Voice synthesis on ISR

Page 7/36
1 | 2 | 3 | 4 | 5 | 6 | | 8 | 9 | 10 | 11 | 12

Par Louthrax

Prophet (2492)

Portrait de Louthrax

29-05-2016, 22:51

ARTRAG wrote:

I agree, cpu time here isn't a problem. For human voice you should span from 450Hz to 5000Hz (maybe 6000Hz for female voices gives better results).

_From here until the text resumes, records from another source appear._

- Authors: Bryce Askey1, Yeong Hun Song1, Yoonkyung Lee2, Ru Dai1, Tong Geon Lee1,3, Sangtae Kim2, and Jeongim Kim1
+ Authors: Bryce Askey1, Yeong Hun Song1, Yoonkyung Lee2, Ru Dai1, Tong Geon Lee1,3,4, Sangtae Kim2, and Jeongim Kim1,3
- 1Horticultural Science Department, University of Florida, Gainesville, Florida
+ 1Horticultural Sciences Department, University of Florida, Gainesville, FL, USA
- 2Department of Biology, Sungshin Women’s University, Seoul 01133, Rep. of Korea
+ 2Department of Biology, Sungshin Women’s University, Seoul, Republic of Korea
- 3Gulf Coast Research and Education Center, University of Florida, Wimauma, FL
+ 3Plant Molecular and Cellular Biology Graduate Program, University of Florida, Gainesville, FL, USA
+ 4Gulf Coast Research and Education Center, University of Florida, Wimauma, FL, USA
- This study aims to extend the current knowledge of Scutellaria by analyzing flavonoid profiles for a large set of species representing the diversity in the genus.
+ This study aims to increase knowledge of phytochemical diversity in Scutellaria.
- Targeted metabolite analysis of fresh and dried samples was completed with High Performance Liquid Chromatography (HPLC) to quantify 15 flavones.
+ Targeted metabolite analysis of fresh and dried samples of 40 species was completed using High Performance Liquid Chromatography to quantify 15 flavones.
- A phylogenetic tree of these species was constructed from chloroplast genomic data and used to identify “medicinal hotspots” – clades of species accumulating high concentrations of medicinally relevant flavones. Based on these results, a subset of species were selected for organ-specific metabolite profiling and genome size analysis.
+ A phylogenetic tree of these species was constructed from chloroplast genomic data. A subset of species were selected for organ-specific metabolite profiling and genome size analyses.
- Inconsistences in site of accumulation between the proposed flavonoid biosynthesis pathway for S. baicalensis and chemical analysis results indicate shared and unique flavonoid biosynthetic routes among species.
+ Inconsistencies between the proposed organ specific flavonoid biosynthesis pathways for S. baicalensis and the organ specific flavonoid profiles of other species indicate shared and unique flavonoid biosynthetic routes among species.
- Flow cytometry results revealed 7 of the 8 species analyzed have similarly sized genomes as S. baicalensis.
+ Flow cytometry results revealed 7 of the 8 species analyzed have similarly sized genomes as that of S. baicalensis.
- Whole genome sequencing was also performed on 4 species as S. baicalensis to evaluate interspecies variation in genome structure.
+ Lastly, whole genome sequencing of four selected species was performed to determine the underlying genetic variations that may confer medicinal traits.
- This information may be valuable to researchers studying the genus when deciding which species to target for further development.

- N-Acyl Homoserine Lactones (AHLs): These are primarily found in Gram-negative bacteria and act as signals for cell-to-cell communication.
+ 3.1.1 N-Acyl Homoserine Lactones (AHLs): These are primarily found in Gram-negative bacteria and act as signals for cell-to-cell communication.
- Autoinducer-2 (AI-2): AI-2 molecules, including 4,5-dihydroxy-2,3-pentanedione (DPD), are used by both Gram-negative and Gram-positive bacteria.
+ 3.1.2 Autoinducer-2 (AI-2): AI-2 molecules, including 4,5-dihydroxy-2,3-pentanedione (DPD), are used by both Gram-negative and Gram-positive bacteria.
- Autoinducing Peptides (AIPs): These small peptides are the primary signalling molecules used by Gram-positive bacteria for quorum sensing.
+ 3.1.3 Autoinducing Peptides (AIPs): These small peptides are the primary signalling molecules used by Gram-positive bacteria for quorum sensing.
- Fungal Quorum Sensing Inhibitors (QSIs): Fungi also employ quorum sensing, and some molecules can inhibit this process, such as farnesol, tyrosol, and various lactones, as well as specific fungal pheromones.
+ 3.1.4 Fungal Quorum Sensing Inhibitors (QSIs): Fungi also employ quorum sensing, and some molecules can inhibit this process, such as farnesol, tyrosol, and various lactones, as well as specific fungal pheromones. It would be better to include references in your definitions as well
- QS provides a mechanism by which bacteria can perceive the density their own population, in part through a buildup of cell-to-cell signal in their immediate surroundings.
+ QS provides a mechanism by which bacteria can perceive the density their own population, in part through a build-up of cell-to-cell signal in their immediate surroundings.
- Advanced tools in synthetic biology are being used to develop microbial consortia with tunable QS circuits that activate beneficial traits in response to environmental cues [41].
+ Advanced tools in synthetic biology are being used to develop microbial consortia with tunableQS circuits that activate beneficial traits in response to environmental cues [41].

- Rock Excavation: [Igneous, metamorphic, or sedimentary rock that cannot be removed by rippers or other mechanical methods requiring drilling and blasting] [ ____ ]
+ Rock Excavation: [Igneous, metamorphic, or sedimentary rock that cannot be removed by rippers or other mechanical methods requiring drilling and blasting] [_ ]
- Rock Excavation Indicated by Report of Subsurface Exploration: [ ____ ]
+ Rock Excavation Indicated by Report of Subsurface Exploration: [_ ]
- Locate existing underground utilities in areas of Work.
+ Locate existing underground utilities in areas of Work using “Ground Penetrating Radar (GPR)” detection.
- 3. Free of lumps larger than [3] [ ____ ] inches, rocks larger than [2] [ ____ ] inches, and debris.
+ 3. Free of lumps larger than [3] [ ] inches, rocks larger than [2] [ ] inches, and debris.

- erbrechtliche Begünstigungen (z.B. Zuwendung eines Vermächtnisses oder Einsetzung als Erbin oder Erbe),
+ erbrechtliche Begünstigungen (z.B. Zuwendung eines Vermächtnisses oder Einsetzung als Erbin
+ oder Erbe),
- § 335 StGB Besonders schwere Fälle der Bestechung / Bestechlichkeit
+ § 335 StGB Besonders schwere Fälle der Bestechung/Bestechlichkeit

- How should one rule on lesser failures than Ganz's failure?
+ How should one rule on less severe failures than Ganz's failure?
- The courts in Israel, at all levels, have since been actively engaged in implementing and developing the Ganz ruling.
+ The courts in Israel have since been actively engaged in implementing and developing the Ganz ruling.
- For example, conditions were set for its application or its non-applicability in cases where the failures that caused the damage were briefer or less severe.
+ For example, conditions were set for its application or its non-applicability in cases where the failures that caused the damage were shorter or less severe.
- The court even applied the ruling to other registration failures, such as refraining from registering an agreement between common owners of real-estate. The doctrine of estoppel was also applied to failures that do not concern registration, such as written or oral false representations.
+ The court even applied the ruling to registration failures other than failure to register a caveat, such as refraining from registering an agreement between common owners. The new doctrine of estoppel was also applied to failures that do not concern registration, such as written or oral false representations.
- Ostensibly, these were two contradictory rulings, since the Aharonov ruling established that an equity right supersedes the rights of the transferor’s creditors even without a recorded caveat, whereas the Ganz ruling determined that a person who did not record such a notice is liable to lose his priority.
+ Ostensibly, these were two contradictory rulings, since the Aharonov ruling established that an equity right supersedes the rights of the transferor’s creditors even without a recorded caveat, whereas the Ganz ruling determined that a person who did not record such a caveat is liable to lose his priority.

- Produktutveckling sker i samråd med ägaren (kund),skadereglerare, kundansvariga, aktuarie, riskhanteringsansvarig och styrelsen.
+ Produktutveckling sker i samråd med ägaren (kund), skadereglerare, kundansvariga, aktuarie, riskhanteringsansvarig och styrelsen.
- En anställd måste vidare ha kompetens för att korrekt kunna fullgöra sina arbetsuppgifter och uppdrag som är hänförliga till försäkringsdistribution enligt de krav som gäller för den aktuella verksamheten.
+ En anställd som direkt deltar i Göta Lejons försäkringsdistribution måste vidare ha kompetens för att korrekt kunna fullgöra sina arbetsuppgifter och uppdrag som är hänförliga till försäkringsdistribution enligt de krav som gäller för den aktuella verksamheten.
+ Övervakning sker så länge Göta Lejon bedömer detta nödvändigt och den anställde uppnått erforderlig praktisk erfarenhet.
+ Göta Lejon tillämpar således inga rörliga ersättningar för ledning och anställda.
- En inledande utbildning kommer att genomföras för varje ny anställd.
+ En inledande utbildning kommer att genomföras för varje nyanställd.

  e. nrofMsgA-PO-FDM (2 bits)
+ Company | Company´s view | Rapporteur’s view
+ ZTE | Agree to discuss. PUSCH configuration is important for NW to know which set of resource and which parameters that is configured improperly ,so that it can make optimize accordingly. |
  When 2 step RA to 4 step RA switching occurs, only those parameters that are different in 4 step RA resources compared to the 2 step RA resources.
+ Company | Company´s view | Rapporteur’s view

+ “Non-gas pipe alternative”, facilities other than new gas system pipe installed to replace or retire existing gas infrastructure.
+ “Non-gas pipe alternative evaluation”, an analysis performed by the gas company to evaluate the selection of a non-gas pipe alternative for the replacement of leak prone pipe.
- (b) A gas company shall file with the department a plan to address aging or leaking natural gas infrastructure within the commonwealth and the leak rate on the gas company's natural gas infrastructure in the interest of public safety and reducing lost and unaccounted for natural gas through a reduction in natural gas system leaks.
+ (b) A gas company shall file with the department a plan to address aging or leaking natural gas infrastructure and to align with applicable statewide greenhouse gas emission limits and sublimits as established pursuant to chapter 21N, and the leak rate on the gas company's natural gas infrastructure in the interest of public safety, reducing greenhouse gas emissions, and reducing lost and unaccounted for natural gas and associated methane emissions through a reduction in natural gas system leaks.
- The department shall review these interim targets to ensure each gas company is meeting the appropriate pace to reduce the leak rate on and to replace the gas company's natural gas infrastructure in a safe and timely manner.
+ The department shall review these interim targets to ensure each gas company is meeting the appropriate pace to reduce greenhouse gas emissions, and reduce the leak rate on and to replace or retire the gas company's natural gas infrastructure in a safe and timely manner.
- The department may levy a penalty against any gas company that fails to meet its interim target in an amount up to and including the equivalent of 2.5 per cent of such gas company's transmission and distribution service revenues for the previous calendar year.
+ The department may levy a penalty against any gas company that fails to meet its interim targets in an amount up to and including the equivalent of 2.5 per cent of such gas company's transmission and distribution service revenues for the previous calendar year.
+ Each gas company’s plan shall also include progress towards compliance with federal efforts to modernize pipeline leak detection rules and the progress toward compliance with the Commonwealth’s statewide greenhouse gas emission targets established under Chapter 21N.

I would use 5Hz steps or less (errors of 3Hz are usually not perceived).

Mmmm, that make 1000 parallel Goertzels, it might be a bit slow... I'm tempted to first add a real FFT to SofaCas for clean header frequency detection, converting the project to "WAV2MSXVOICE (??)" would then be easy.

Par ARTRAG

Enlighted (6976)

Portrait de ARTRAG

29-05-2016, 22:56

@Manuel
Try this version in octave


close all;
clear;
path = 'wav\SKYJAGUAR\';

names = dir([path '*.wav']);
nfiles = size(names,1);

for ii = 1:nfiles 
    ii
    name = [ path names(ii).name];

    [Y,FS,NBITS] = wavread(name);
    if size(Y,2)>1
     X = Y(:,1)+Y(:,2);
    else
     X = Y;
    end

    Wn = [450/FS, 6000/FS];
    
    [Bbp,Abp]=butter(5,Wn); 

    Tntsc = 1/60;

    Nntsc = fix(Tntsc*FS);

    Nblk = fix(length(X)/Nntsc);
    X = X(1:Nblk*Nntsc);
    L = length(X);

    t = [1:Nntsc]';

    Y = zeros(Nblk*Nntsc,1);
    f = zeros(Nblk,8);
    a = zeros(Nblk,8);
    p = zeros(1,8);
    
    X = filter(Bbp,Abp,X);
    
    for i=1:Nblk
        x = X((i-1)*Nntsc+1:i*Nntsc);

        XF = abs(fft(x));
        [pks,locs]= findpeaks(XF(1:round(Nntsc/2))); 
        [y,j]=sort(pks,'descend');
        pks = pks(j);
        locs = locs(j);

        if size(pks,1)<8
            y = zeros(1,8);
            y(1:length(pks)) = pks;
            pks = y;
            y = round(Nntsc/2)-7:round(Nntsc/2);
            y(1:length(locs)) = locs;
            locs = y;
        end
        
         pks = pks(8:-1:1);
         locs = locs(8:-1:1);
        
        y = zeros(size(x));
        freq = zeros(1,8);
        amp  = zeros(1,8);
        
        for  ti=1:8
            j = locs(ti);   
            freq(ti) = (j-1)/Nntsc*FS;
            amp(ti) = abs(XF(j))/Nntsc;
            y = y + amp(ti)*(sin(2*pi*freq(ti)*t/FS+p(ti)));
            p(ti) = 2*pi*freq(ti)*t(end)/FS;
        end

        Y((i-1)*Nntsc+1:i*Nntsc) =  y;
        f(i,:) = freq;
        a(i,:) = amp;
    end

    sound(X,FS)
    sound(Y,FS)

%     figure (ii)
%     subplot(2,1,1),plot(abs(fftshift(fft(x))));
%     subplot(2,1,2),plot(abs(fftshift(fft(y))));
%     plot(abs(fftshift(fft(X))));
%     hold on
%     plot(abs(fftshift(fft(Y))),'r');
%     pause(0.5)    
%    wavwrite(Y,FS,NBITS,[name 'out.wav'])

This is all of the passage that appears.